[[ Information open ]]

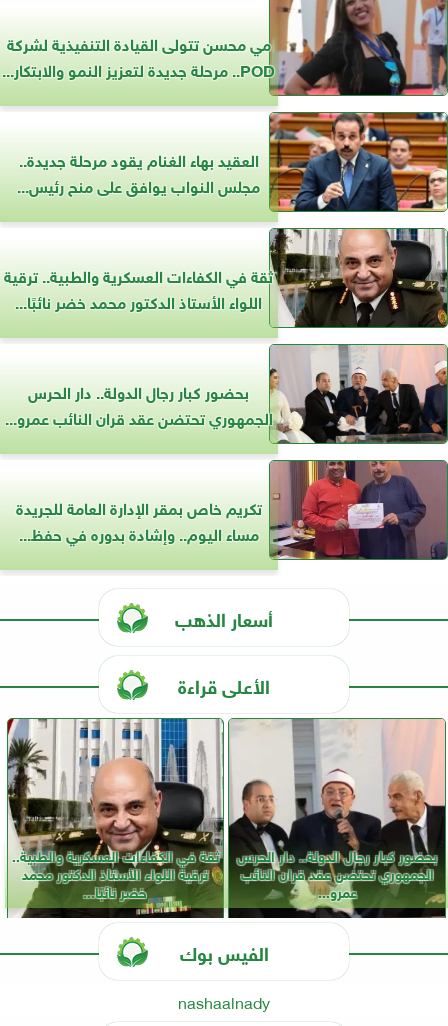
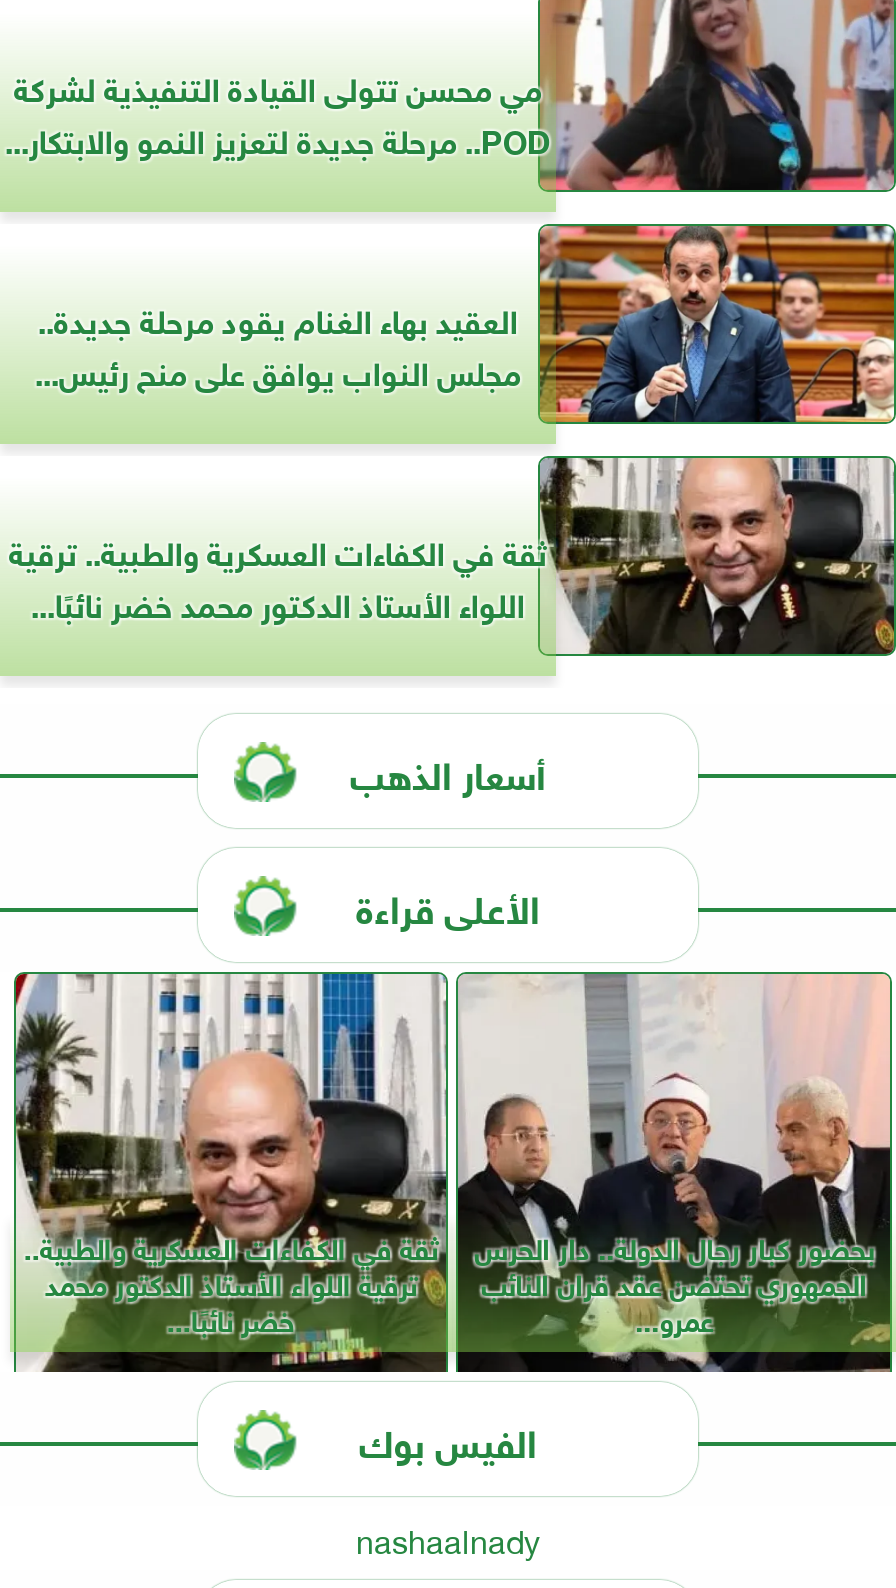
- [image]
- بحضور كبار رجال الدولة.. دار الحرس
- الجمهوري تحتضن عقد قران النائب عمرو...
- تكريم خاص بمقر الإدارة العامة للجريدة
- مساء اليوم.. وإشادة بدوره في حفظ...

- [image]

[[ Information closed ]]

- Assignment -
Where a record holds a picture, leave the picture out and restate the rest word for word.

- Response area -
- [image]
- بحضور كبار رجال الدولة.. دار الحرس
- الجمهوري تحتضن عقد قران النائب عمرو...
- تكريم خاص بمقر الإدارة العامة للجريدة
- مساء اليوم.. وإشادة بدوره في حفظ...

- [image]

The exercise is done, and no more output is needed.